**Material provided:**
* * * * *
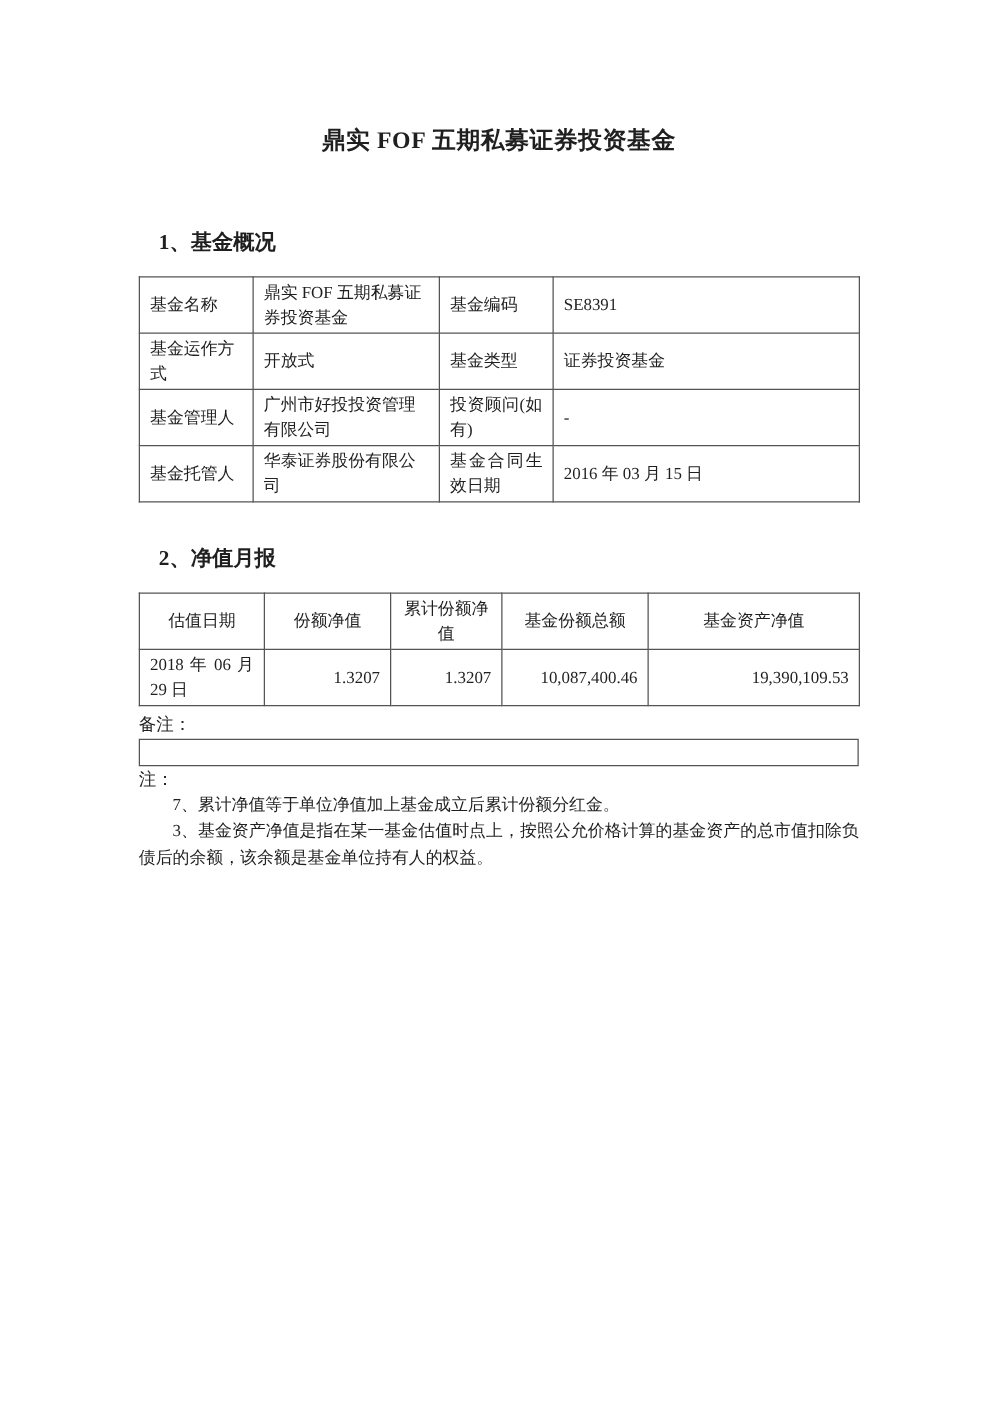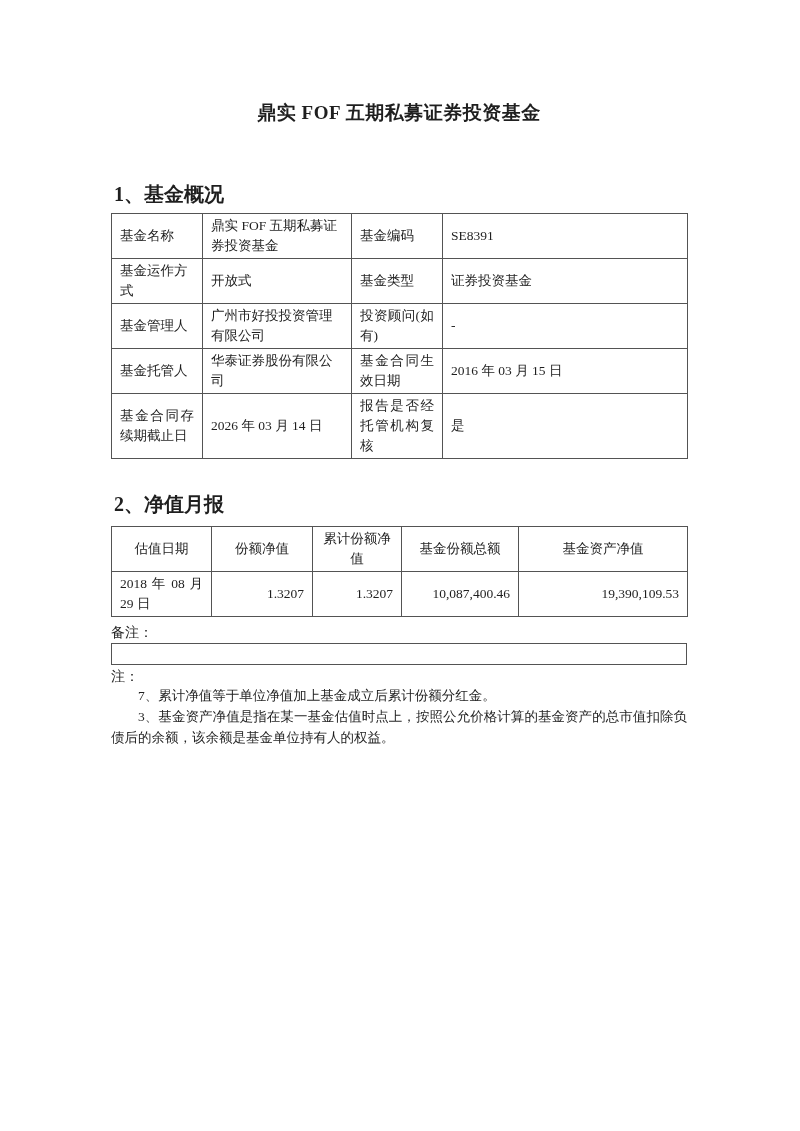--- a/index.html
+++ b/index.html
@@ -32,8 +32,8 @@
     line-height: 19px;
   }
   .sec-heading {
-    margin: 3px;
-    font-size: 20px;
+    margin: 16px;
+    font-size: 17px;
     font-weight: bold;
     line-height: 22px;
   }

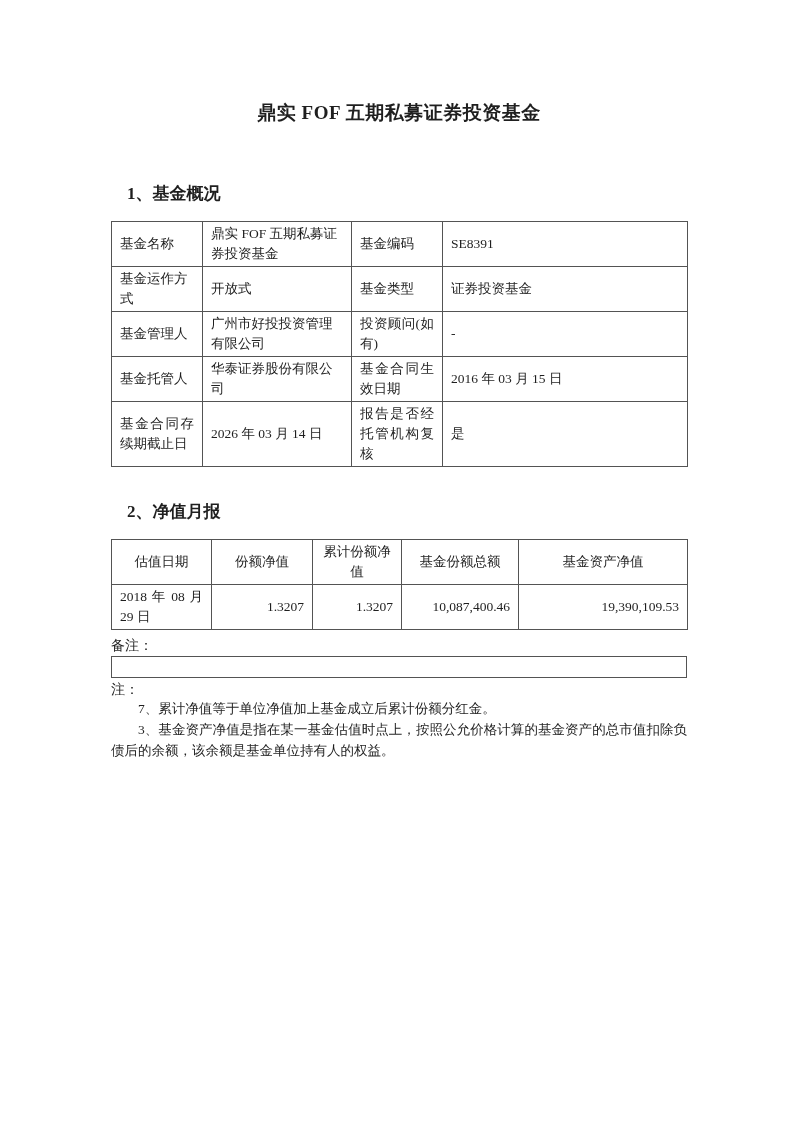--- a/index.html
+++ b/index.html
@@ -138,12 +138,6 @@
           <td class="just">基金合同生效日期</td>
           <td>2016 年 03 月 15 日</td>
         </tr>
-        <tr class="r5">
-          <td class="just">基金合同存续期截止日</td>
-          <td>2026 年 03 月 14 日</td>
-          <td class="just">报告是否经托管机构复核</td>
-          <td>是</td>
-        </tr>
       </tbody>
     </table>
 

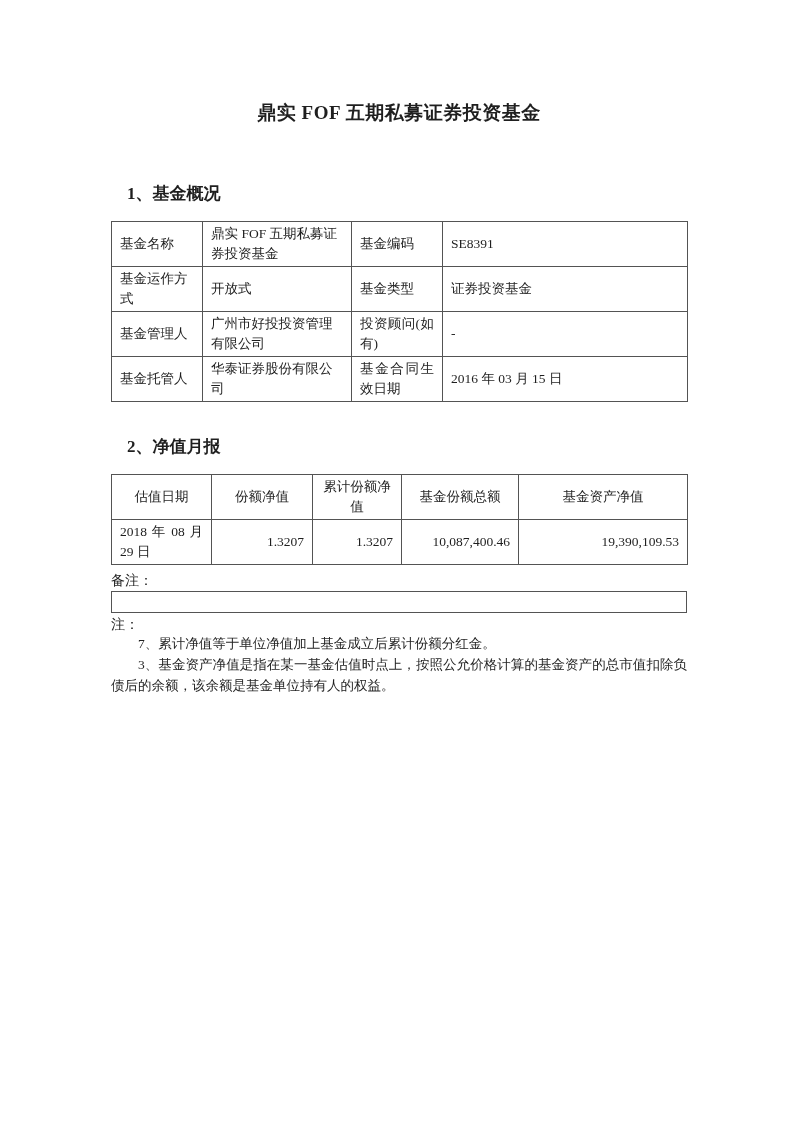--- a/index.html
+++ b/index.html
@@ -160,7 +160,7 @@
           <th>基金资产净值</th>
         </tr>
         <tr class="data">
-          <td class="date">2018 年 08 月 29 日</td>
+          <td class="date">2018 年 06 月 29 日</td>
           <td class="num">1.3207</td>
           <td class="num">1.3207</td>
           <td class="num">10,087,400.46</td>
* * * * *
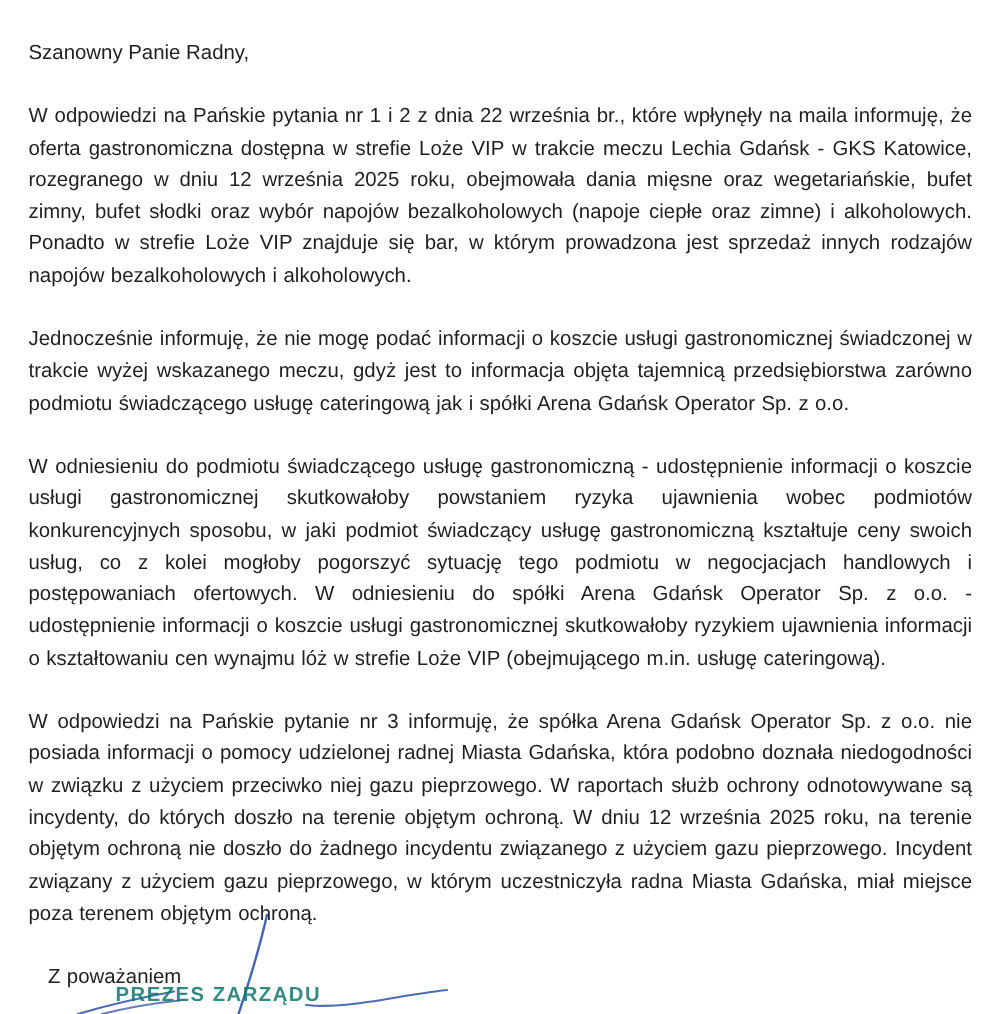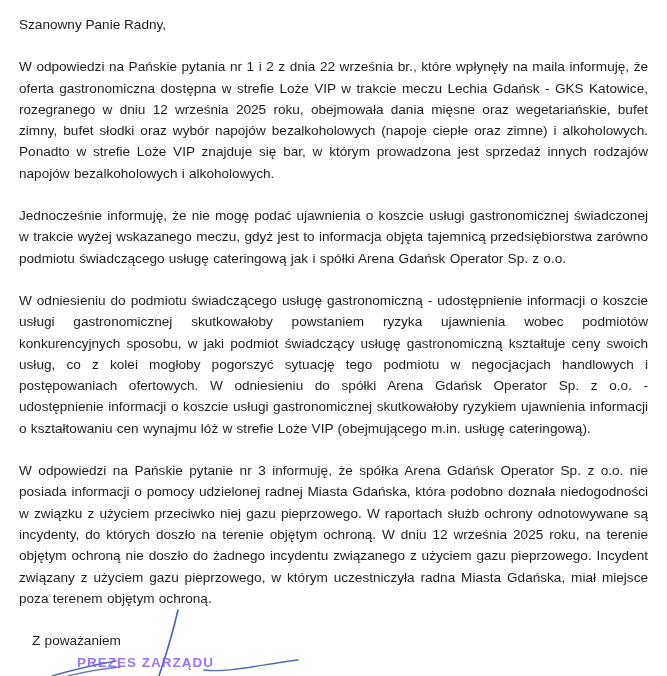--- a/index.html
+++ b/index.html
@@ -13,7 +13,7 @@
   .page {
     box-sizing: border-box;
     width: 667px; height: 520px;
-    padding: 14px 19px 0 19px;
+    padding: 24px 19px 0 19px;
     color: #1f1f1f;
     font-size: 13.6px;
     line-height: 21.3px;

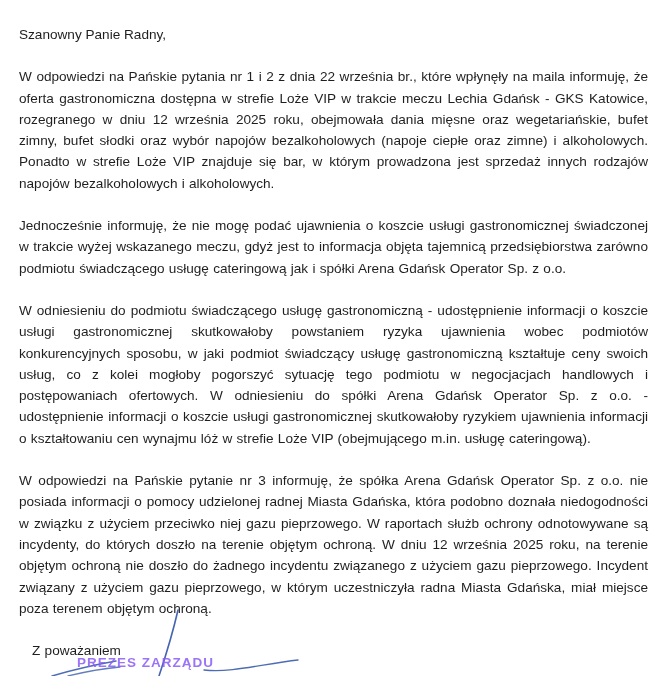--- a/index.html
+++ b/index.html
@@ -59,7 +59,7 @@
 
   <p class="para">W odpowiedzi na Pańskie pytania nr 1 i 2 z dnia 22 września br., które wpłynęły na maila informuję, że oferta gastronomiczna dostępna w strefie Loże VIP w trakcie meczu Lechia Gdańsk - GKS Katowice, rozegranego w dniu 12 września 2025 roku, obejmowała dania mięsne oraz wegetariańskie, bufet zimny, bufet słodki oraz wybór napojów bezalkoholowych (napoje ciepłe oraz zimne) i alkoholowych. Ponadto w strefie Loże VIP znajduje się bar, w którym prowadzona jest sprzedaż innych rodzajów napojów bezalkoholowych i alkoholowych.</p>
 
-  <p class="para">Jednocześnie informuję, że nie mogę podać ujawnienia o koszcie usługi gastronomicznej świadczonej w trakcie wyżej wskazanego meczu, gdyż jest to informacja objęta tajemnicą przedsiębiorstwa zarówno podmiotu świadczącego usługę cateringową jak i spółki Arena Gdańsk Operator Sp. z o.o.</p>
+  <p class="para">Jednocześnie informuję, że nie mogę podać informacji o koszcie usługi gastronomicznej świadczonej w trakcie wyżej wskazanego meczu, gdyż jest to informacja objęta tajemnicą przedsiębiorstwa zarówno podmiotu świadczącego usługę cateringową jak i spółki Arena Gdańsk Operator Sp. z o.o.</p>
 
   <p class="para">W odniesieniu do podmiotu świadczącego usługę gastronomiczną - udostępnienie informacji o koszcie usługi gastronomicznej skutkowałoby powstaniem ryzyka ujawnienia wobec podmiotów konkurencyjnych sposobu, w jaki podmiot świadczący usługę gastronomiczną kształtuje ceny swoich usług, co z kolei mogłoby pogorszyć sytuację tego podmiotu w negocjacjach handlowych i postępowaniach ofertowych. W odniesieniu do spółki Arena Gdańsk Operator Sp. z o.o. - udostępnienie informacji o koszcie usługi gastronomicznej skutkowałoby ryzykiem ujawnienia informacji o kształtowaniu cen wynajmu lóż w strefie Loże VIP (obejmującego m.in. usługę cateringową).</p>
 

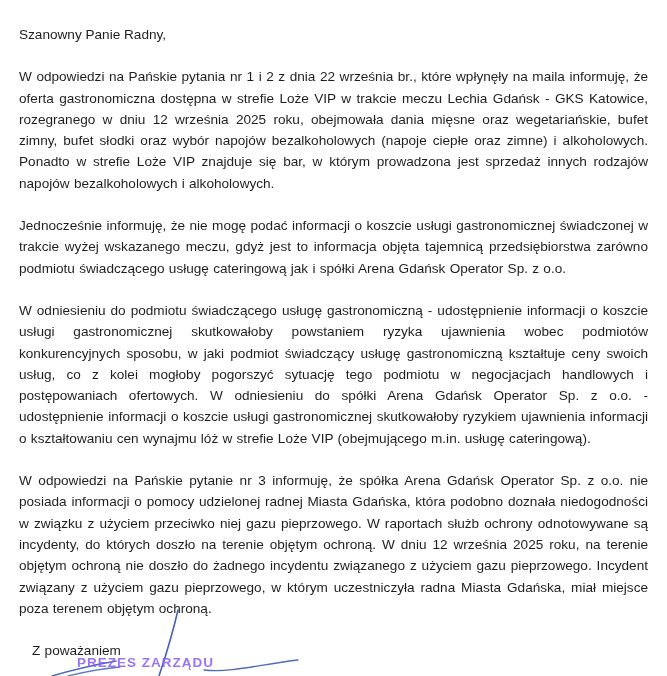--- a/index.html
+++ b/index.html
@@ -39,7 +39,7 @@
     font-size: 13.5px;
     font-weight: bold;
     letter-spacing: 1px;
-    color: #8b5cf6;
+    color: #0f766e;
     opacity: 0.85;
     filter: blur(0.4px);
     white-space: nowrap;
* * * * *
Search the listing above for lines containing "informuję", and copy them.

   <p class="para">W odpowiedzi na Pańskie pytania nr 1 i 2 z dnia 22 września br., które wpłynęły na maila informuję, że oferta gastronomiczna dostępna w strefie Loże VIP w trakcie meczu Lechia Gdańsk - GKS Katowice, rozegranego w dniu 12 września 2025 roku, obejmowała dania mięsne oraz wegetariańskie, bufet zimny, bufet słodki oraz wybór napojów bezalkoholowych (napoje ciepłe oraz zimne) i alkoholowych. Ponadto w strefie Loże VIP znajduje się bar, w którym prowadzona jest sprzedaż innych rodzajów napojów bezalkoholowych i alkoholowych.</p>
-  <p class="para">Jednocześnie informuję, że nie mogę podać ujawnienia o koszcie usługi gastronomicznej świadczonej w trakcie wyżej wskazanego meczu, gdyż jest to informacja objęta tajemnicą przedsiębiorstwa zarówno podmiotu świadczącego usługę cateringową jak i spółki Arena Gdańsk Operator Sp. z o.o.</p>
+  <p class="para">Jednocześnie informuję, że nie mogę podać informacji o koszcie usługi gastronomicznej świadczonej w trakcie wyżej wskazanego meczu, gdyż jest to informacja objęta tajemnicą przedsiębiorstwa zarówno podmiotu świadczącego usługę cateringową jak i spółki Arena Gdańsk Operator Sp. z o.o.</p>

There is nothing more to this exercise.